Crissov / unicode-proposals

Proposals for new characters to encode and canonic character sequences to register
https://crissov.github.io/unicode-proposals/
Creative Commons Zero v1.0 Universal
183 stars 13 forks source link

Flags of England, Scotland, Wales (and Northern Ireland) emojis #358

Closed Crissov closed 7 years ago

Crissov commented 7 years ago

Emojis for the flags of the "home nations" of the United Kingdom of Great Britain and Northern Ireland are among the most frequently requested: England GB-ENG, Scotland GB-SCT, Wales GB-WLS or GB-CYM and Northern Ireland GB-NIR in ISO 3166-2:GB. Unlike all other subregion flags, these are frequently used in international team sports events (except the Olympics and some others), because these, by ISO 3166-2 terminology, 3 countries and 1 province (NIR) participate individually. In some cases, Northern Ireland has a joint team with the Republic of Ireland IE. Furthermore, Northern Ireland has no officially recognized flag (any more), but usually the Ulster Banner or the Flag of Ulster takes its place. FIFA :soccer: uses the three-letter codes ENG, SCO, WAL and NIR, respectively.

The Flag of England is a red orthogonal cross on a white canvas. The Flag of Scotland is a white saltire (i.e. diagonal cross) on a blue canvas. The Flag of Wales shows a red dragon atop a white and a green horizontal stripe. The Ulster Banner is the English flag with a red hand in a white star in its center and a crown above it. The Flag of Ulster is a red orthogonal cross on a yellow canvas with a red hand in a white shield in its center. St.

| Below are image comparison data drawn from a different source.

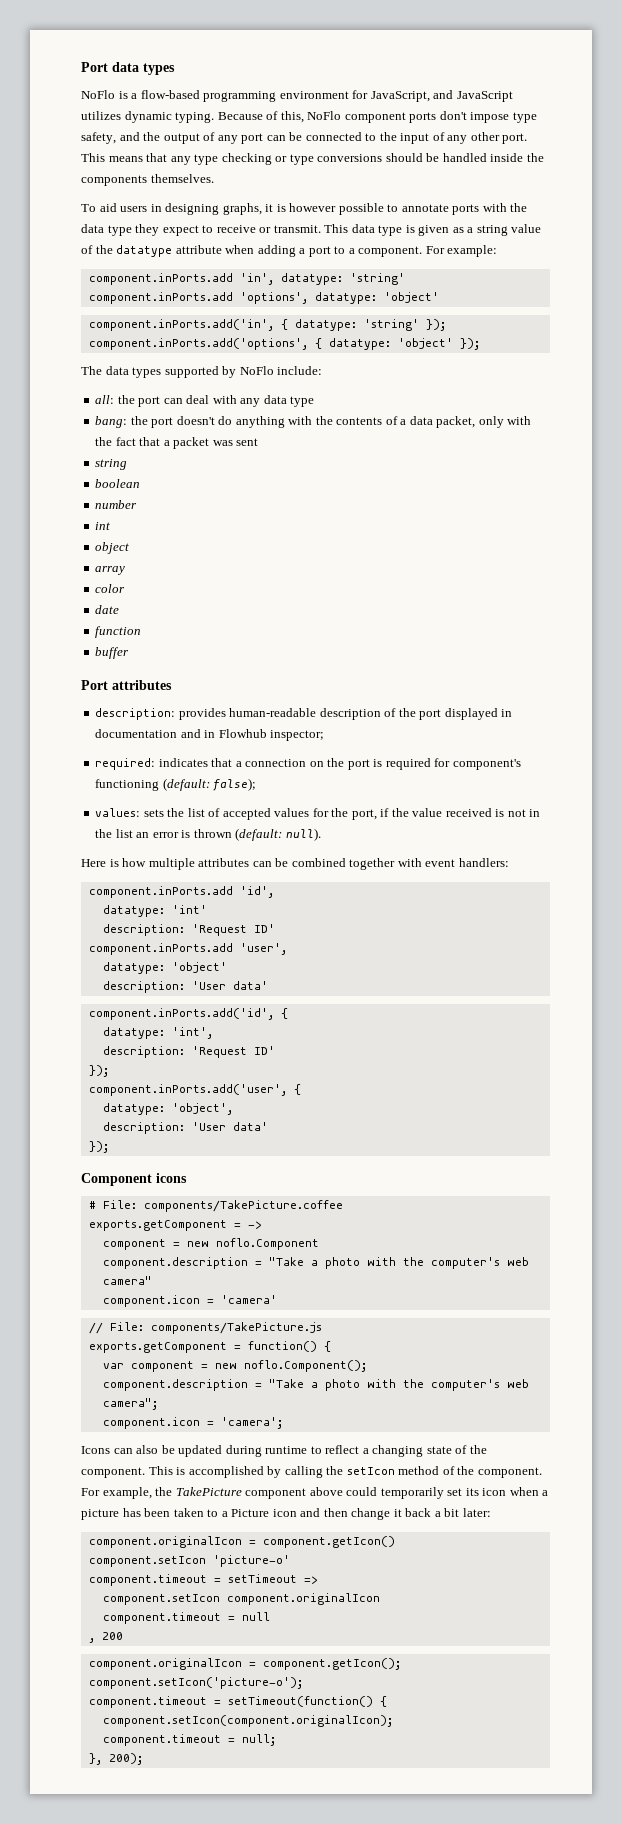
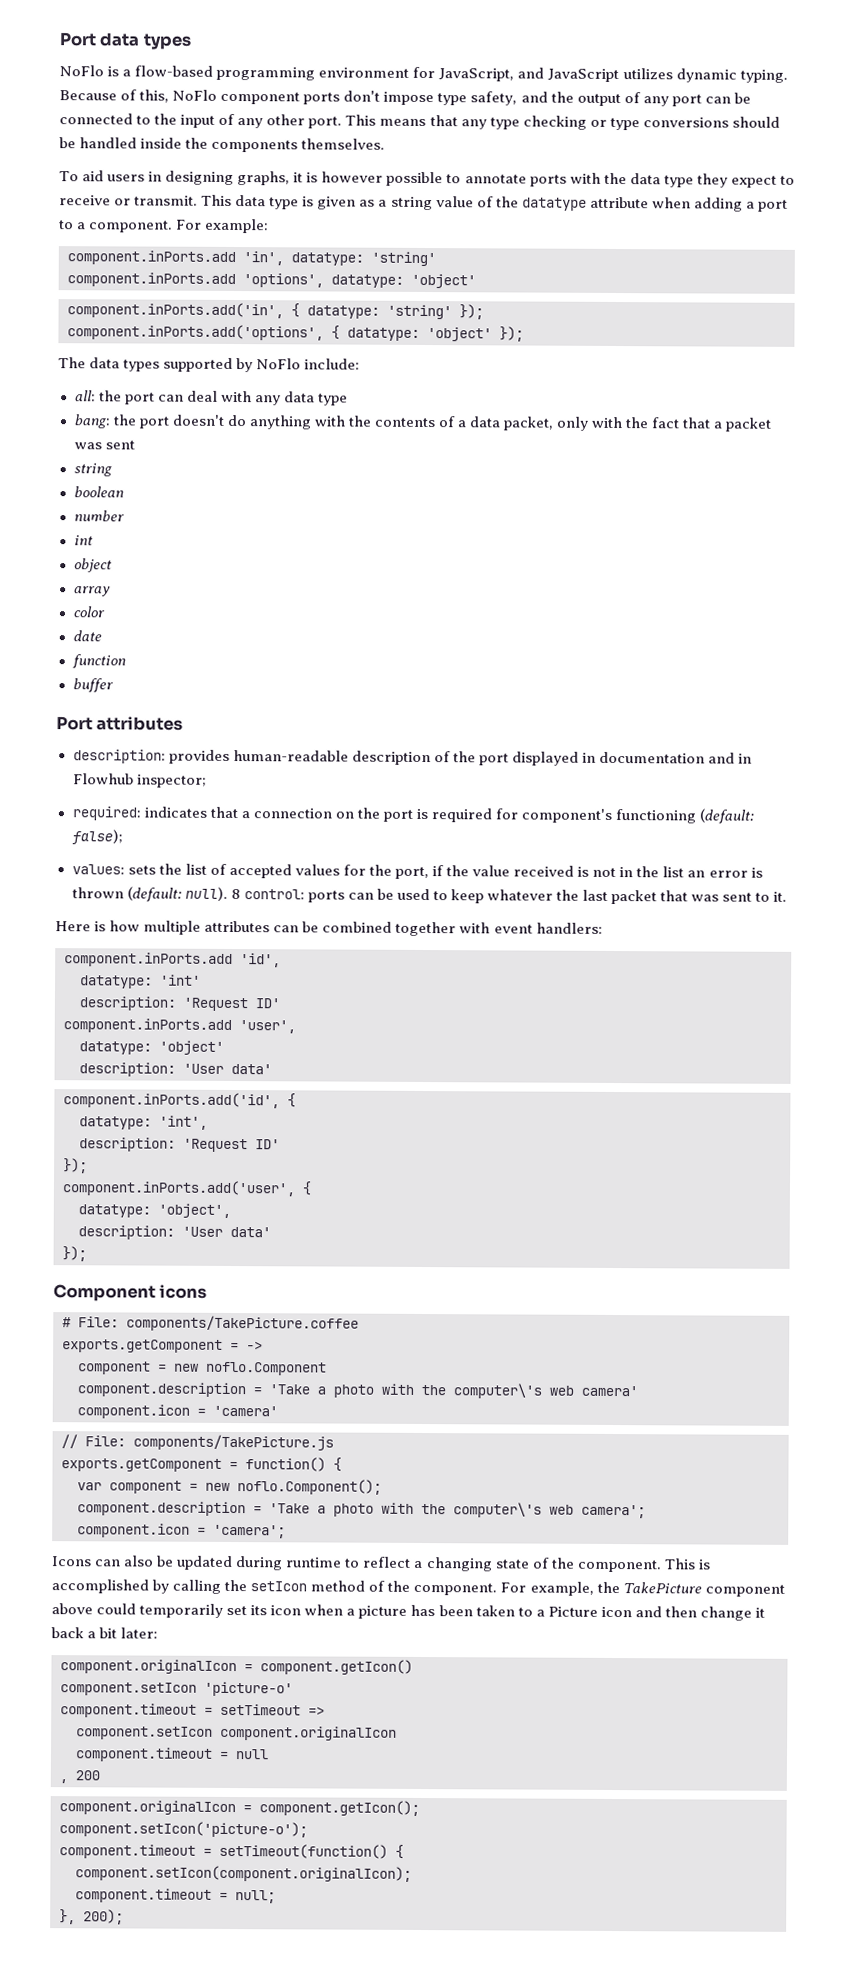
(321, 834) none -> [230,888,788,905] 8 control: ports can be used to keep whatever the last packet that was sent to it.
[268,1257,529,1269] [102,1276,152,1285] "Take a photo with the computer's web camera" -> [269,1383,638,1399] 'Take a photo with the computer\'s web camera'
[268,1379,529,1391] [102,1398,158,1410] "Take a photo with the computer's web camera"; -> [269,1502,646,1519] 'Take a photo with the computer\'s web camera';

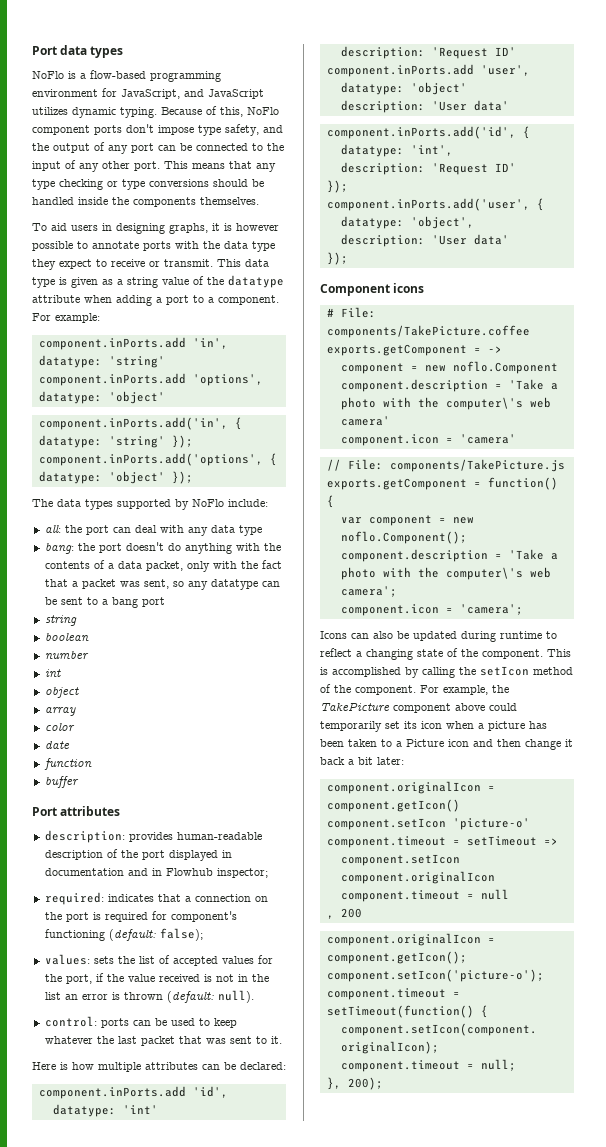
[104,440,135,450] sent -> [143,579,280,590] [44,597,165,608] sent, so any datatype can be sent to a bang port
[230,888,241,900] 8 -> (254, 996) //
[322,921,603,937] combined together with event handlers: -> [240,1062,286,1070] declared:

Patrick's Saltire is a diagonal red cross on a white canvas and represents the whole of Ireland in the flag of the United Kingdom, although it never represented a sovereign Irish state.

So, everyone agrees these 3 or 4 are somewhat special, but the Unicode Consortium did expressedly not want to be involved in deciding which region was country-like and therefore deserved an emoji flag. They adopted ISO 3166-1 alpha-2 codes as a basis for RIS pairs, although that standard was never intended for such use – alas, there is no better one. ISO inherits the criteria to decide on code-worthiness from UNO's statistical division which developed the M.49 standard (with numeric codes primarily). The UN had some need to distinguish overseas dependencies from their homelands. All entries are recorded with a binary attribute independent. Unicode could have excluded or discouraged dependent codes from emoji flags, but they did not and this is why there are now flags for some (almost) uninhabited islands cluttering almost all implementations.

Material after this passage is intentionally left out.